**What is expected**
Give the count of lines in the entries that include "Terminology", and write nothing besides it.

**Data extracts**

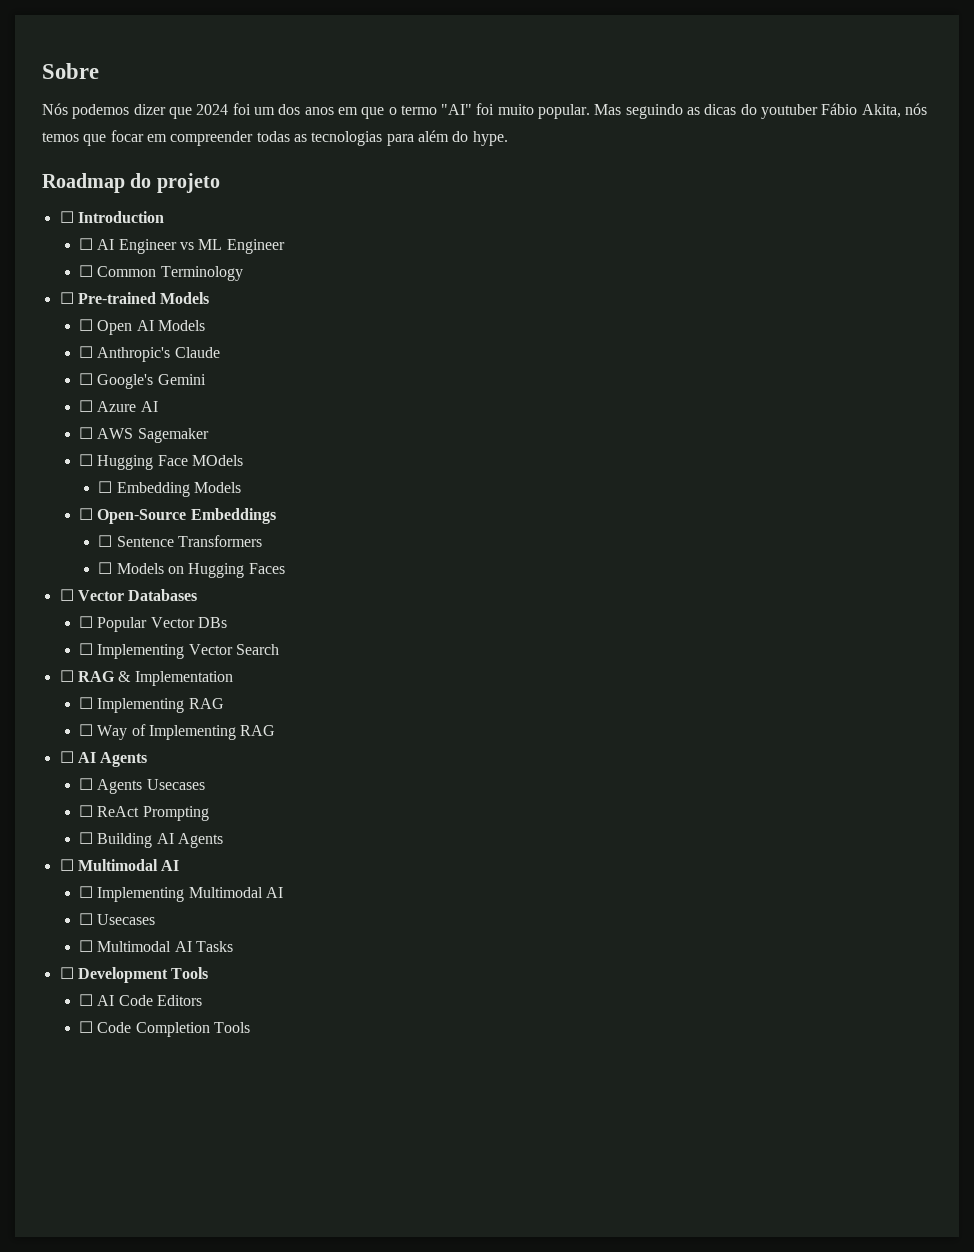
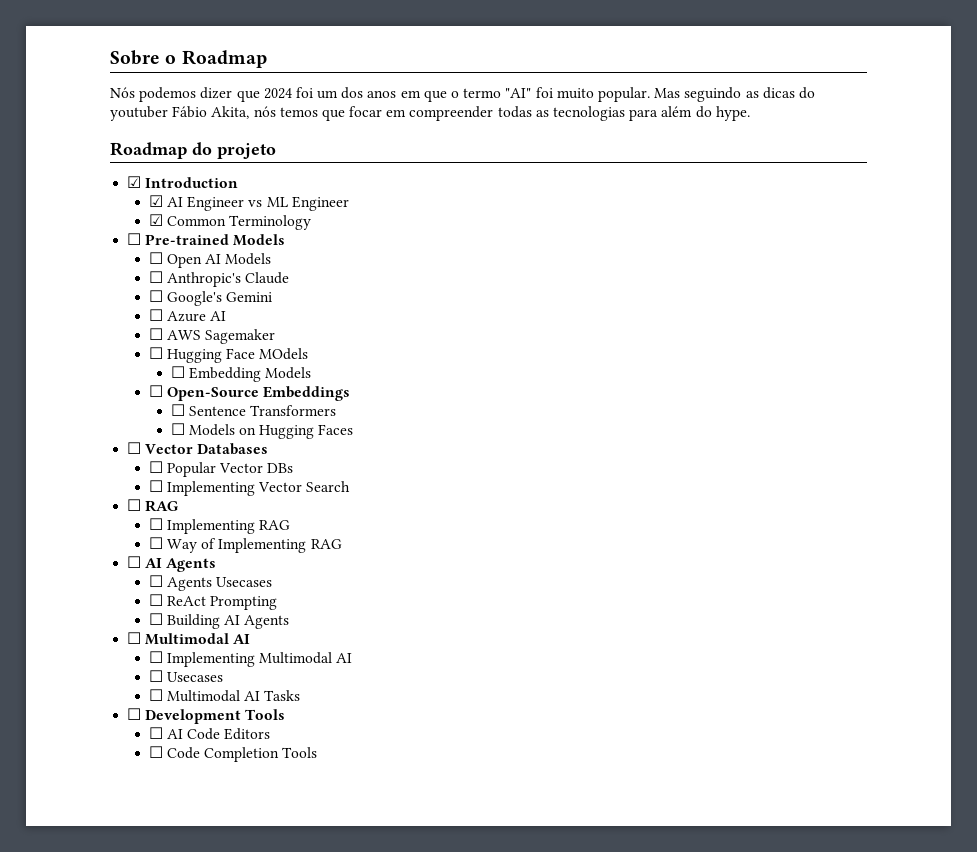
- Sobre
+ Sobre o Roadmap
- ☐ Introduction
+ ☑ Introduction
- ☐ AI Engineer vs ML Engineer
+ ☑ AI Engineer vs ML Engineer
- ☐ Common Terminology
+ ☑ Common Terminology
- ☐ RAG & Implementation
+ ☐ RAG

**Final answer**
2